## REQUIRED WORK:
Every entry, start to finish, should be printed verbatim without pictures.

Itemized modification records
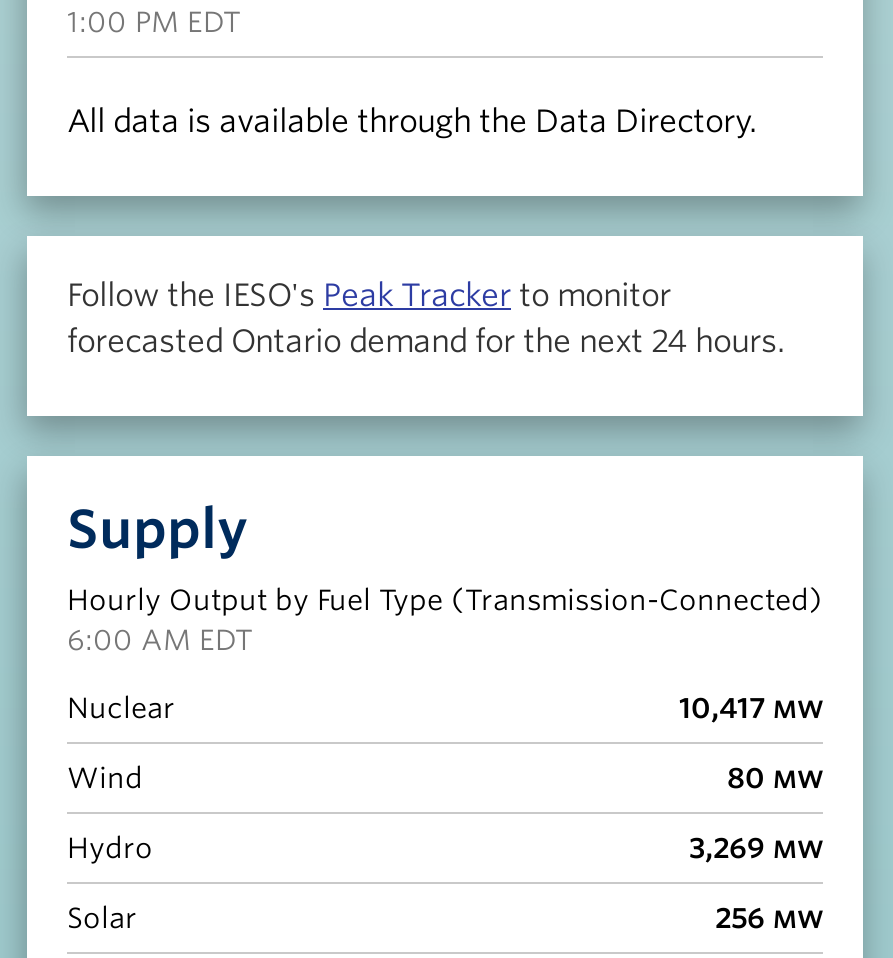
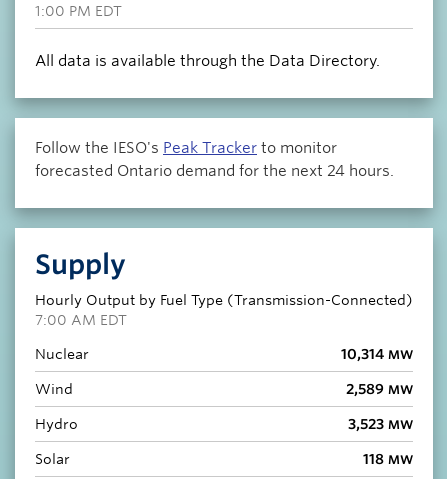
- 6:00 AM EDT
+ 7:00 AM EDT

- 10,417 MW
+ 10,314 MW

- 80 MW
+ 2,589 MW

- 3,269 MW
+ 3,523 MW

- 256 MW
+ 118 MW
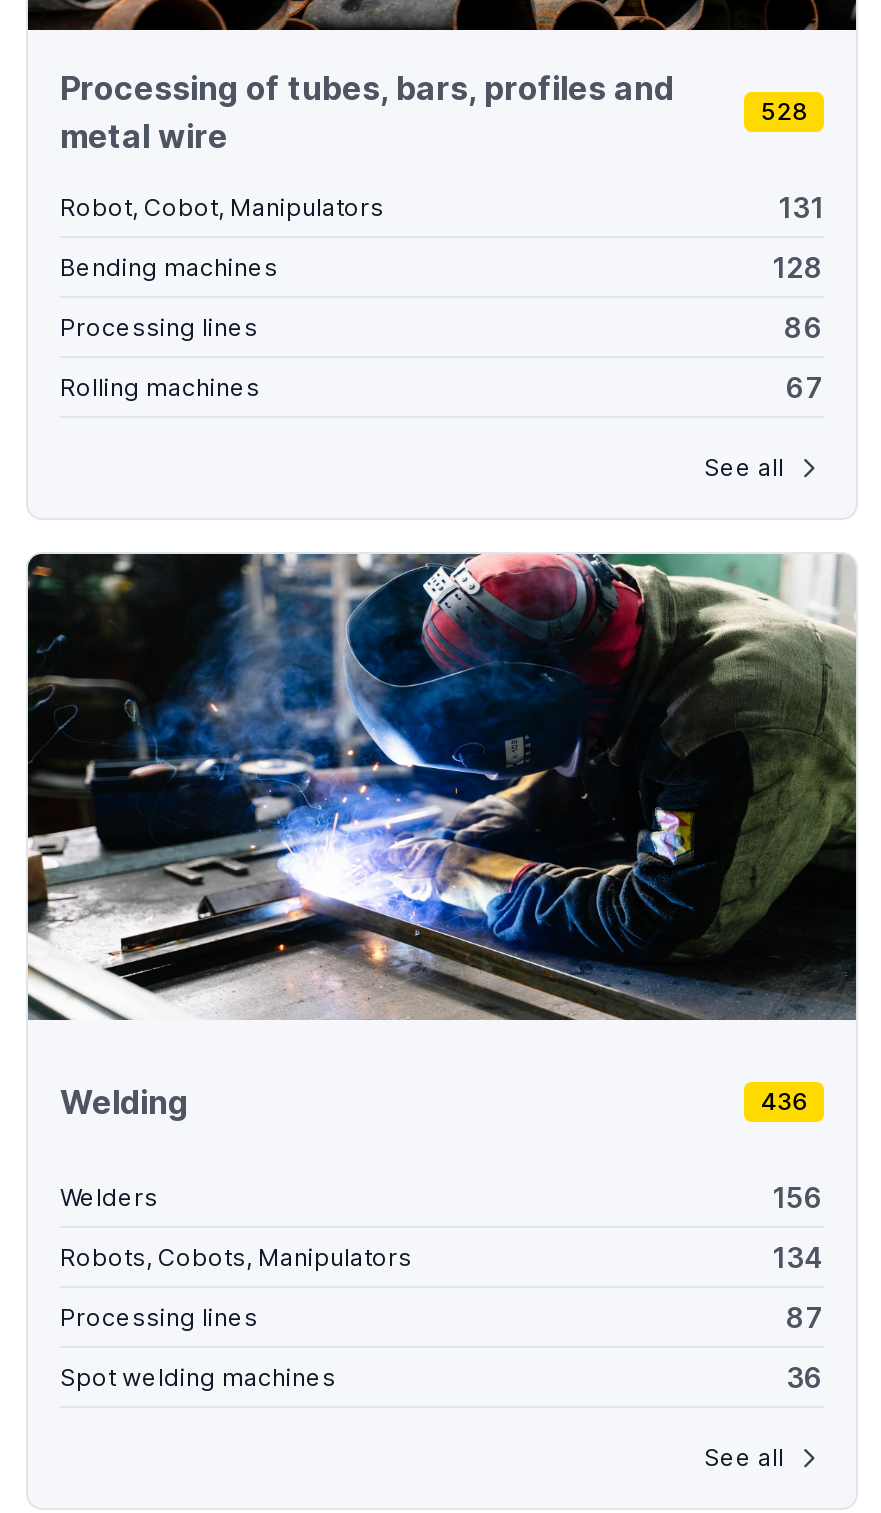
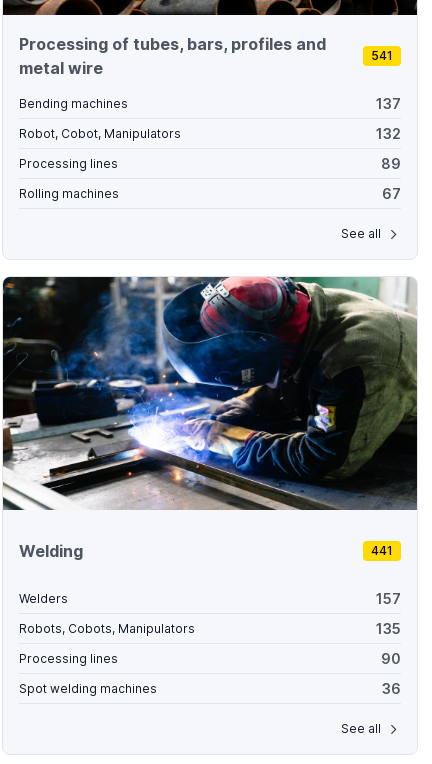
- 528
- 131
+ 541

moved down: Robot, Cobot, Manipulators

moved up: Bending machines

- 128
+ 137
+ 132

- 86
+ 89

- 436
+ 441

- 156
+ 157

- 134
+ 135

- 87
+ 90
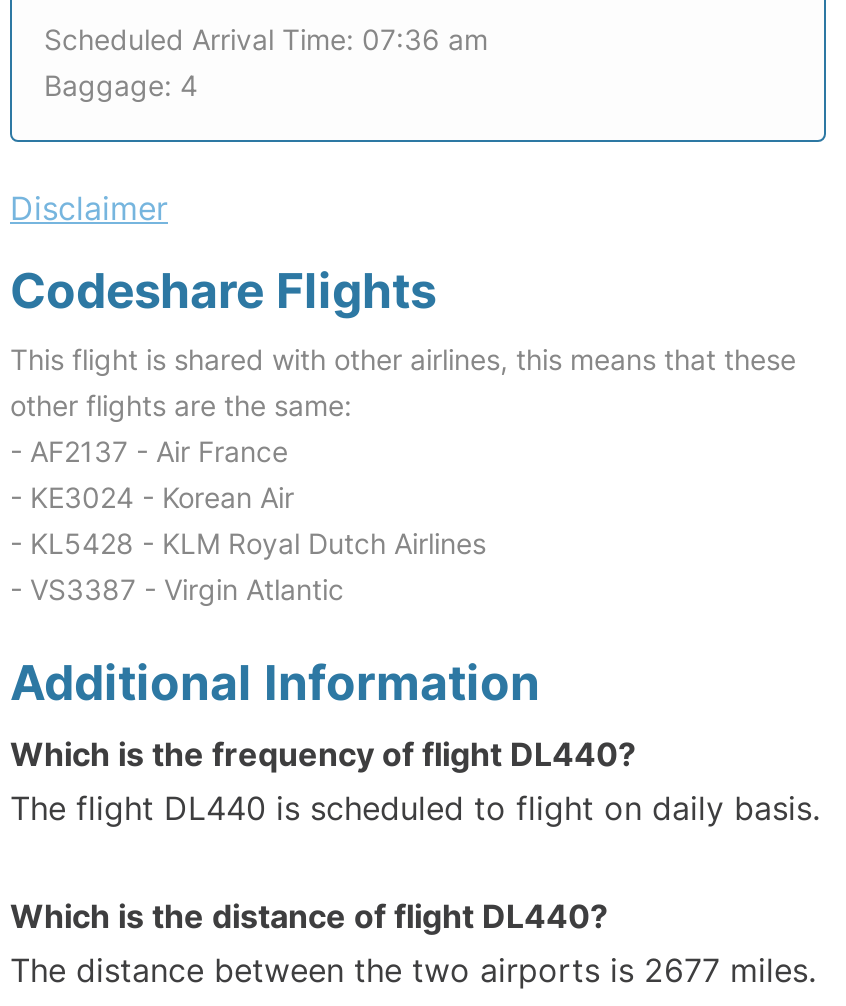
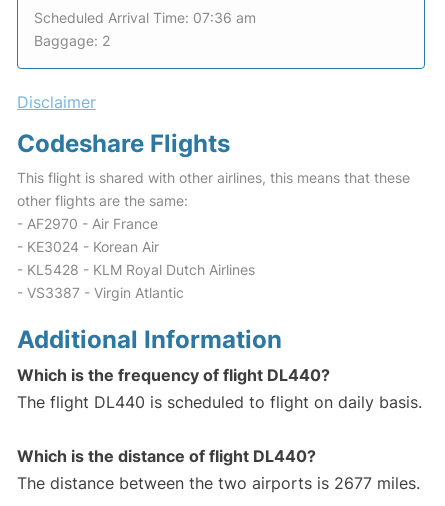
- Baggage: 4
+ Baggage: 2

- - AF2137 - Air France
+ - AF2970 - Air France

## TASK ANSWER:
- 6:00 AM EDT
+ 7:00 AM EDT

- 10,417 MW
+ 10,314 MW

- 80 MW
+ 2,589 MW

- 3,269 MW
+ 3,523 MW

- 256 MW
+ 118 MW
- 528
- 131
+ 541

moved down: Robot, Cobot, Manipulators

moved up: Bending machines

- 128
+ 137
+ 132

- 86
+ 89

- 436
+ 441

- 156
+ 157

- 134
+ 135

- 87
+ 90
- Baggage: 4
+ Baggage: 2

- - AF2137 - Air France
+ - AF2970 - Air France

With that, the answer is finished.